Dataset records:
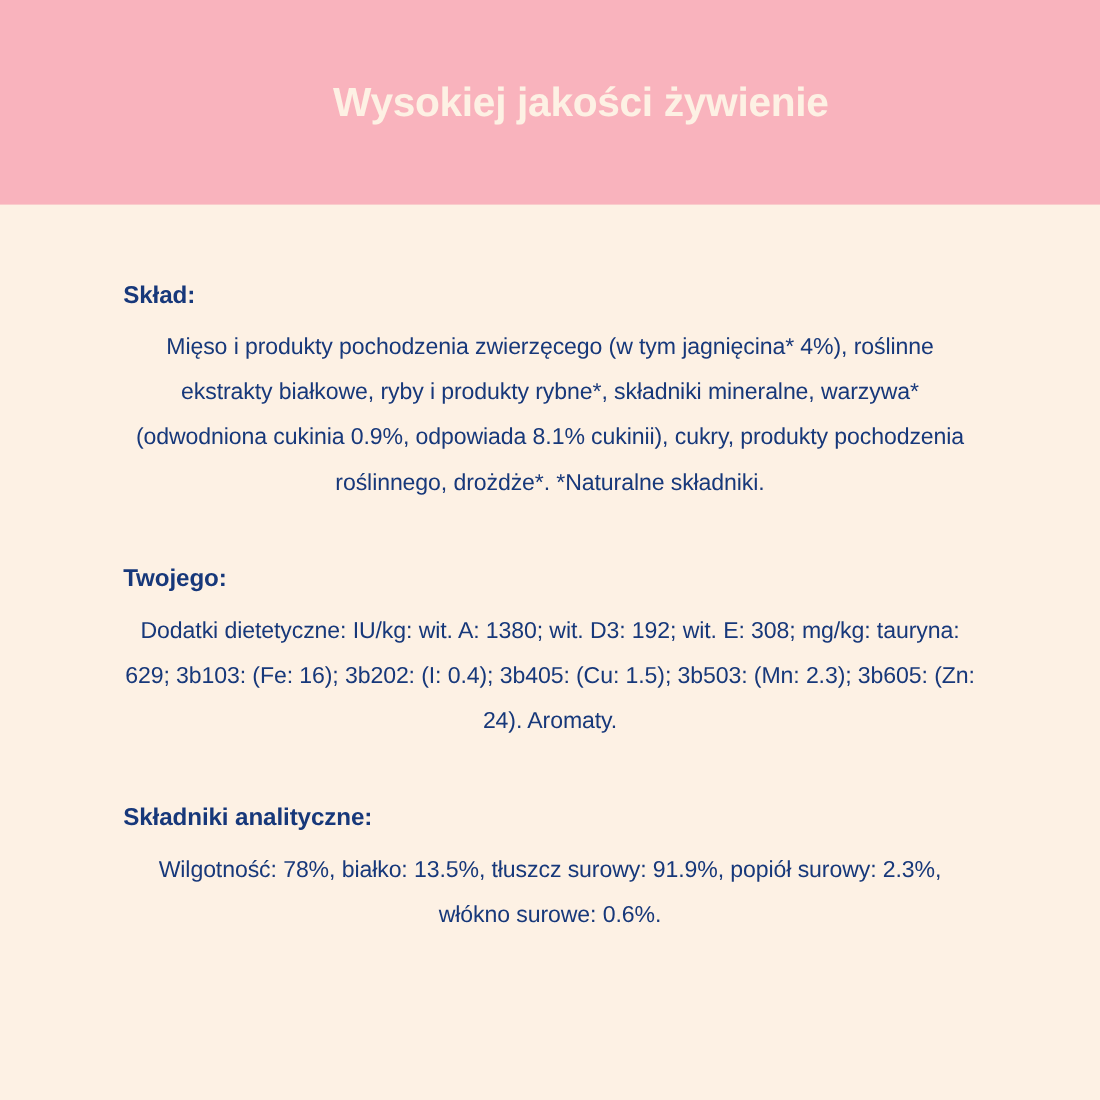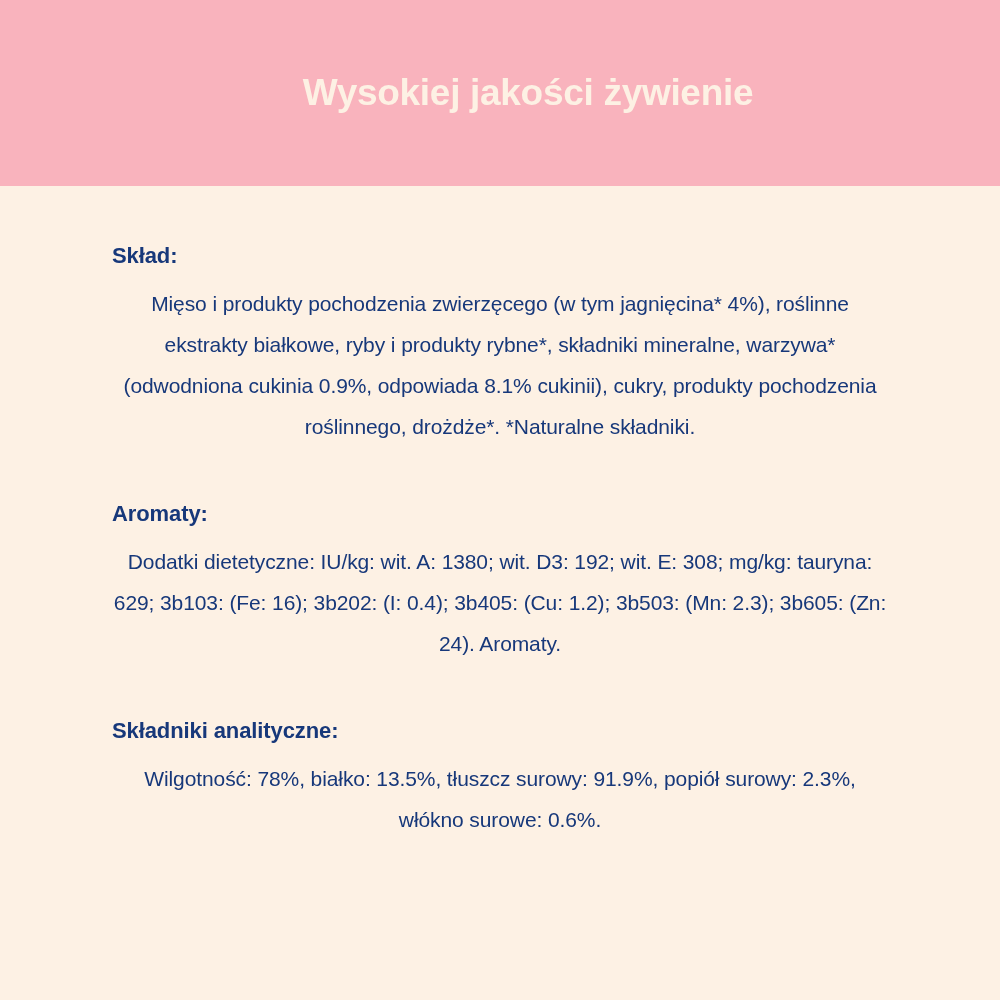--- a/index.html
+++ b/index.html
@@ -47,7 +47,7 @@
     top: 186px;
     left: 0;
     width: 1000px;
-    padding: 0 112px;
+    padding: 12px 112px;
     box-sizing: border-box;
   }
   .section {

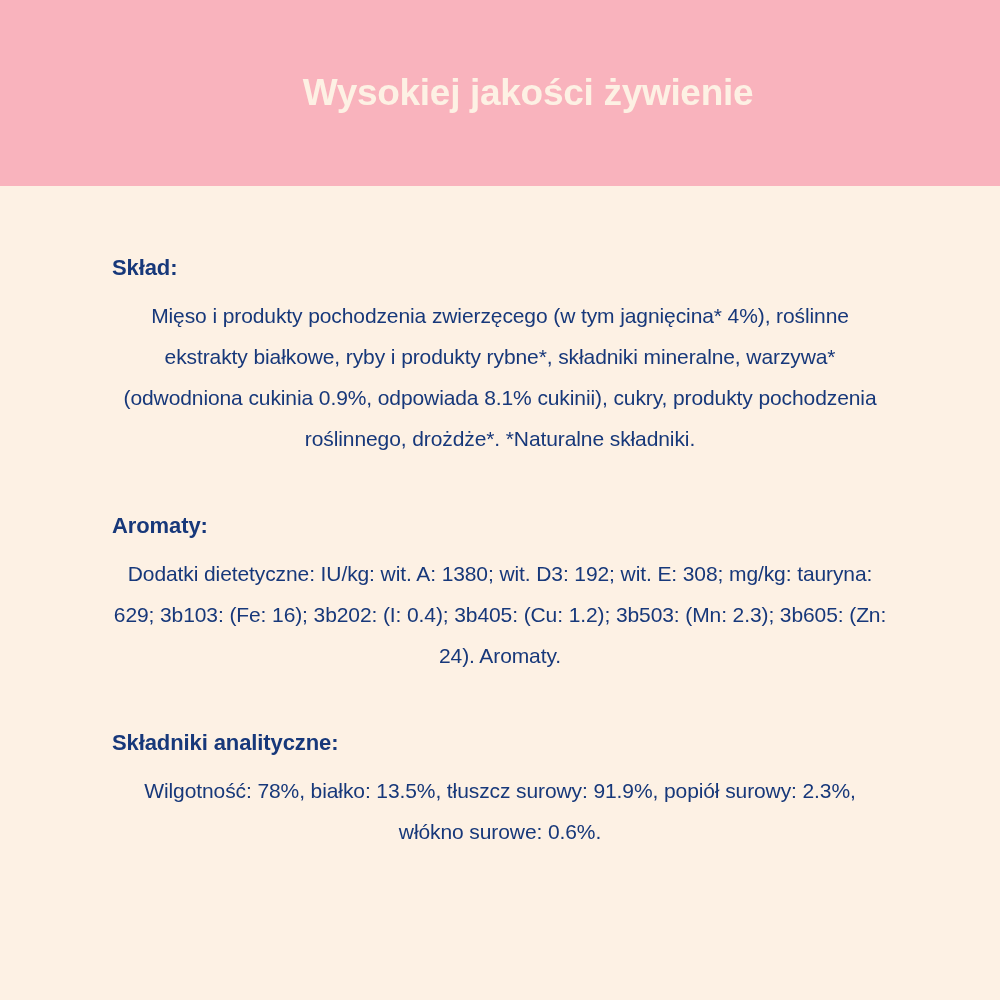--- a/index.html
+++ b/index.html
@@ -90,7 +90,7 @@
     </div>
 
     <div class="section next">
-      <h2 class="section-title">Aromaty:</h2>
+      <h2 class="section-title">Twojego:</h2>
       <p class="section-body">Dodatki dietetyczne: IU/kg: wit. A: 1380; wit. D3: 192; wit. E: 308; mg/kg: tauryna: 629; 3b103: (Fe: 16); 3b202: (I: 0.4); 3b405: (Cu: 1.2); 3b503: (Mn: 2.3); 3b605: (Zn: 24). Aromaty.</p>
     </div>
 

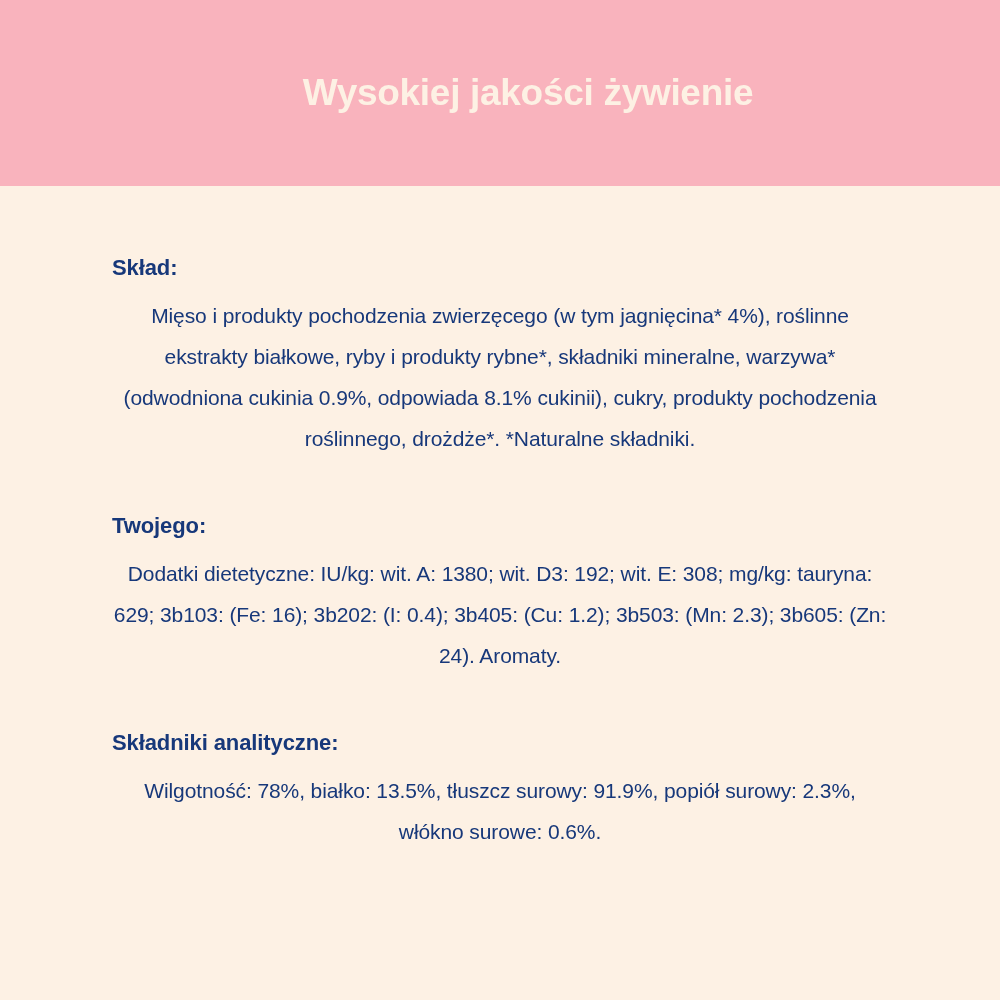--- a/index.html
+++ b/index.html
@@ -91,7 +91,7 @@
 
     <div class="section next">
       <h2 class="section-title">Twojego:</h2>
-      <p class="section-body">Dodatki dietetyczne: IU/kg: wit. A: 1380; wit. D3: 192; wit. E: 308; mg/kg: tauryna: 629; 3b103: (Fe: 16); 3b202: (I: 0.4); 3b405: (Cu: 1.2); 3b503: (Mn: 2.3); 3b605: (Zn: 24). Aromaty.</p>
+      <p class="section-body">Dodatki dietetyczne: IU/kg: wit. A: 1380; wit. D3: 192; wit. E: 308; mg/kg: tauryna: 629; 3b103: (Fe: 16); 3b202: (I: 0.4); 3b405: (Cu: 1.5); 3b503: (Mn: 2.3); 3b605: (Zn: 24). Aromaty.</p>
     </div>
 
     <div class="section next">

What you are asked to do:
What lines above contain the string "tauryna"? Copy all of them.

Written answer:
       <p class="section-body">Dodatki dietetyczne: IU/kg: wit. A: 1380; wit. D3: 192; wit. E: 308; mg/kg: tauryna: 629; 3b103: (Fe: 16); 3b202: (I: 0.4); 3b405: (Cu: 1.2); 3b503: (Mn: 2.3); 3b605: (Zn: 24). Aromaty.</p>
-      <p class="section-body">Dodatki dietetyczne: IU/kg: wit. A: 1380; wit. D3: 192; wit. E: 308; mg/kg: tauryna: 629; 3b103: (Fe: 16); 3b202: (I: 0.4); 3b405: (Cu: 1.2); 3b503: (Mn: 2.3); 3b605: (Zn: 24). Aromaty.</p>
+      <p class="section-body">Dodatki dietetyczne: IU/kg: wit. A: 1380; wit. D3: 192; wit. E: 308; mg/kg: tauryna: 629; 3b103: (Fe: 16); 3b202: (I: 0.4); 3b405: (Cu: 1.5); 3b503: (Mn: 2.3); 3b605: (Zn: 24). Aromaty.</p>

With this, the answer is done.